Saturday, October 14

your own backyard

across the road there is a perfect little hollow of twisted old trees. the cows congregate there in the shade when the sun is bright.

they look like perfect climbing trees. the kind with wide sloping limbs that aren't too far from the ground. the kind you can lean on. stretch out on. i desperately want to climb one of those trees.

so, nobody's watching right? it's just across the road. go climb one. stare up into its yellowing leaves and ponder the meaning of your life. just do it.

but there's a fence.

barbed wire. not the easiest kind of fence to get over.

when i was a child fences were just another part of the world. my friends and sisters and i would slide under barbed wire fearlessly and run through whomever's garden was on the other side. we climbed lots of trees.

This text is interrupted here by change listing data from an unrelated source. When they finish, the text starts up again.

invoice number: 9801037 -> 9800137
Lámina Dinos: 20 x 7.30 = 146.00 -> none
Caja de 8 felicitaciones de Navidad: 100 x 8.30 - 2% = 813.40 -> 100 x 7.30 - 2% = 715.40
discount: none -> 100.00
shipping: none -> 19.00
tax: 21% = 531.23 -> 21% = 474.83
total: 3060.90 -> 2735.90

but i'm not a child anymore and fences aren't just another part of the world. they mean division. they mean ownership. they mean mine. they mean no trespassing. and since i can read all these meanings in simple barbed wire i am responsible.

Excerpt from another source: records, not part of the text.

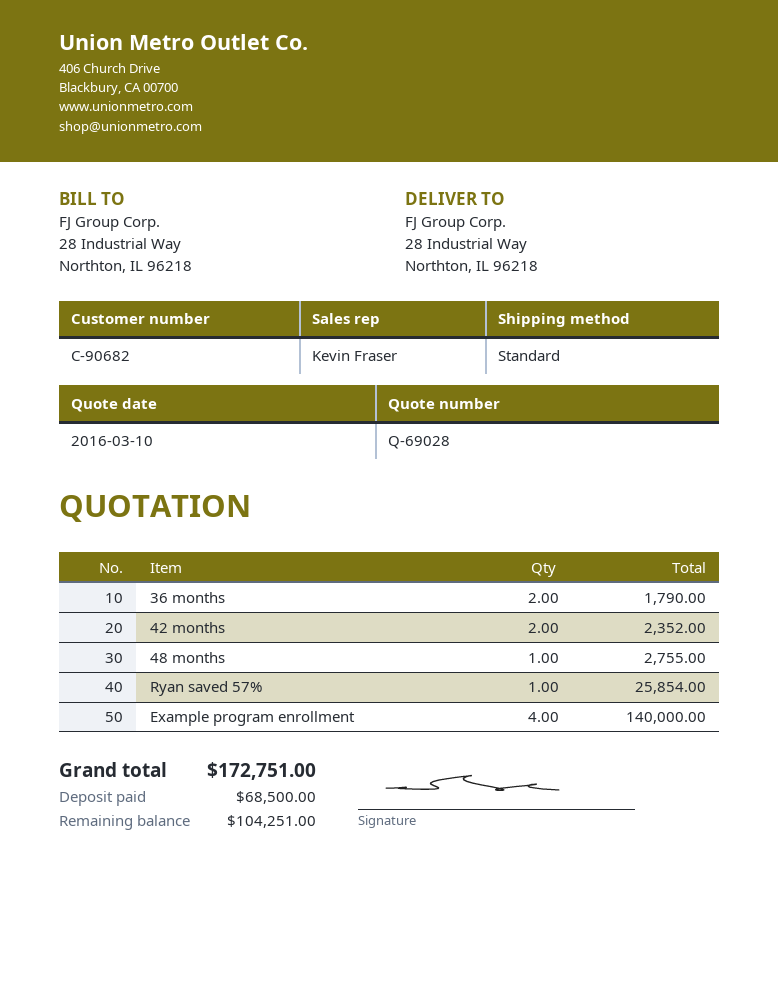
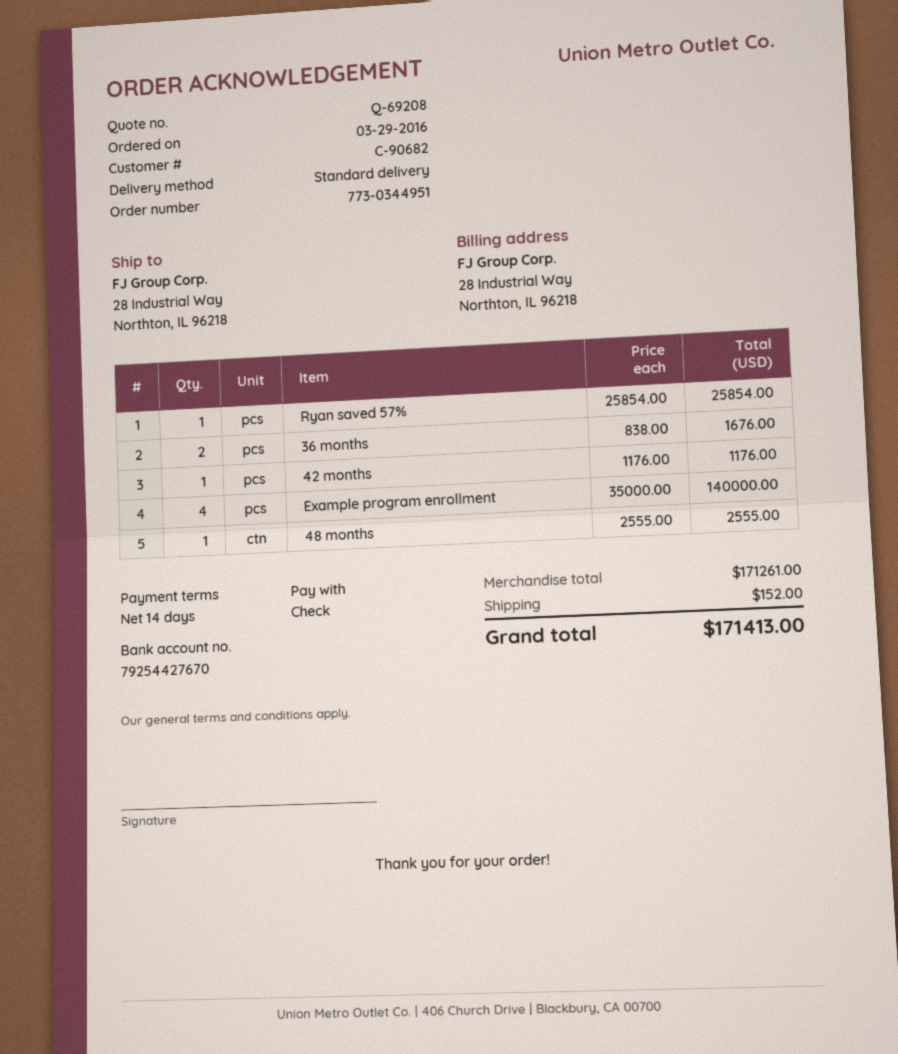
quote number: Q-69028 -> Q-69208
36 months: 2 for 1790.00 -> 2 for 1676.00
42 months: 2 for 2352.00 -> 1 for 1176.00
48 months: 1 for 2755.00 -> 1 for 2555.00
shipping: none -> 152.00
total: 172751.00 -> 171413.00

so i go on my walks along the narrow little road and i watch those cows and they watch me. and i think about why i shouldn't dare the possibly torn clothes and scratched arms and just make that fence a part of the world. all i want to do is sit in a tree. i won't hurt the cows. promise.

honestly it wouldn't hurt anyone if i hoped a few fences and traversed a few yards of someone else's pasture. i wouldn't feel guilty about it.

would i?

well, guilt is just another part of the world too. fences and trees and cows and guilt. and me.

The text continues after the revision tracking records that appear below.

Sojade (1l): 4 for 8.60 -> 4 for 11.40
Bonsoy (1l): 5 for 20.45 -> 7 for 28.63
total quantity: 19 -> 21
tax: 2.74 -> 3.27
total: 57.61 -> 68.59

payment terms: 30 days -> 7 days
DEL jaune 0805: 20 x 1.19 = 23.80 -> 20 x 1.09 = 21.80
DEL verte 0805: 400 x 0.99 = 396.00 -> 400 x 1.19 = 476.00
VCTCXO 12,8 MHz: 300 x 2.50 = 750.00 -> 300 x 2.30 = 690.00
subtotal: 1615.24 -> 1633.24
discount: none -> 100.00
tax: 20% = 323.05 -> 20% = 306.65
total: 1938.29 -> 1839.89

i try and make my own fences. it might appear to many that i'm just here to tag along, to follow the crowd. to be led around like a puppy. but i draw lines.

none of the fences out there along the road are my lines, but they're lines i respect for now. as long as they can't keep the sunset behind a fence, i think i'll be okay.

there's gotta be a tree on this side of the fence i can climb. i just need to find it.

2 comments:

Kelli said...

i love you amelia! i hope you are doing well!

Amelia Chesley said...

i am doing well, thanks kelli

how're you doing? i miss you lots!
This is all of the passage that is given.